In the Faculty of Arts the door was finally opened to the classical authors. In a certain degree the tendencies of the Renaissance were obeyed. Nevertheless, the methods and the general spirit were scarcely changed. Catholicism was obligatory, and the French language remained under ban. Frequent exercises in repetition and declamation were maintained. The liberal arts were always considered “the foundation of all the sciences.” Instruction in philosophy was always reduced to the interpretation of the texts of Aristotle. As to history, and the sciences in general, no account whatever was taken of them.

251. Decadence of the University in the Seventeenth Century.—The reform, then, was insufficient, and the results were bad. While the colleges of the Jesuits attracted pupils in crowds, and while the Oratorians and the Jansenists reformed secondary instruction, the colleges of the University[152] remained mediocre and obscure. Save in rare exceptions, there were no professors of distinction; the education was formal, in humble imitation of that of the Company of Jesus; there was an abuse of abstract rules, of grammatical exercises, of written tasks, and of Latin composition; there was no disposition to take an advance step; but an obstinate resistance to the new spirit, which was indicated either by the interdiction of the philosophy of Descartes, or by the refusal to teach in the French language; in a word, there was complete isolation in immovable routine, and in consequence, decadence,—such is a summary history of the University of Paris up to the last quarter of the seventeenth century.

252. The Restoration of Studies and Rollin (1661-1741).—We must go forward to the time when Rollin taught, to observe a revival in the studies of the University. Several distinguished professors, as his master Hersan, Pourchot, and still others, had prepared the way for him. There was then, from 1680 to 1700, a real rejuvenescence of studies, which was initiated in part by Rollin.
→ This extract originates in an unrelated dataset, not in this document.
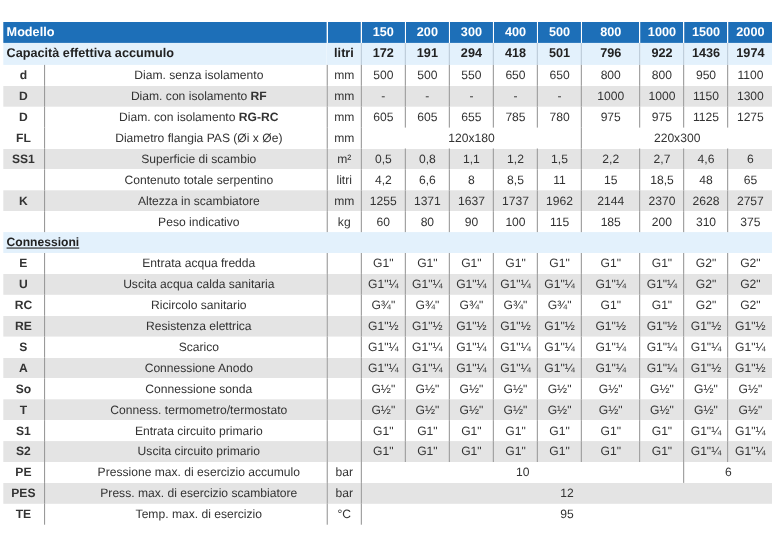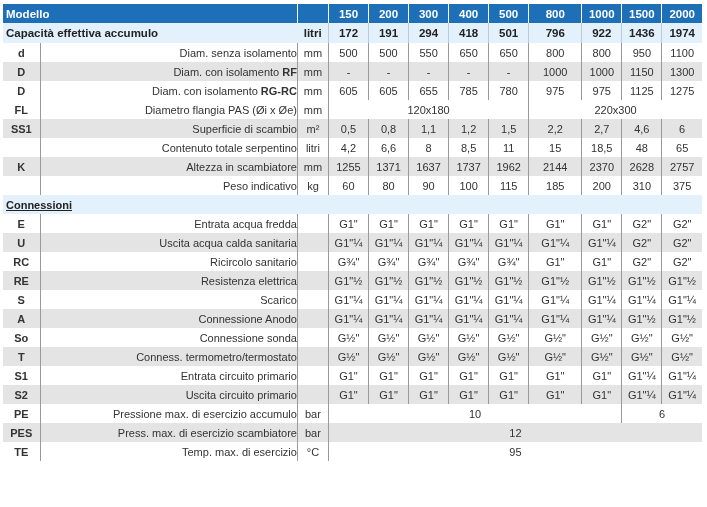"Modello" table.spec { top: 4px -> 20px }
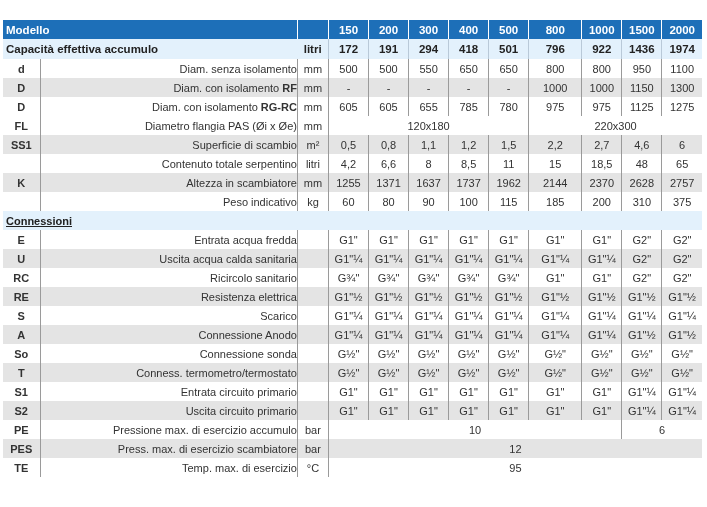"Diam. senza isolamento" tr.row td.label { text-align: right -> center }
Latin lost a little ground in consequence of a growing recognition of the rights of the French language and the national literature, which had just been made illustrious by so many masterpieces. The spirit of the Jansenist methods penetrated the colleges of the University. The Cartesian philosophy was taught in them, and a little more attention was given to the explication of authors, and a little less to the verbal repetition of lessons. New ideas began to infiltrate into the old citadel of scholasticism. The question came to be asked if celibacy was indeed an indispensable condition of the teaching office. Men began to comprehend that at least marriage was not a reason for exclusion. Finally, real progress was made in discipline as well as in methods, and the indubitable proof of this is the Treatise on Studies, by Rollin.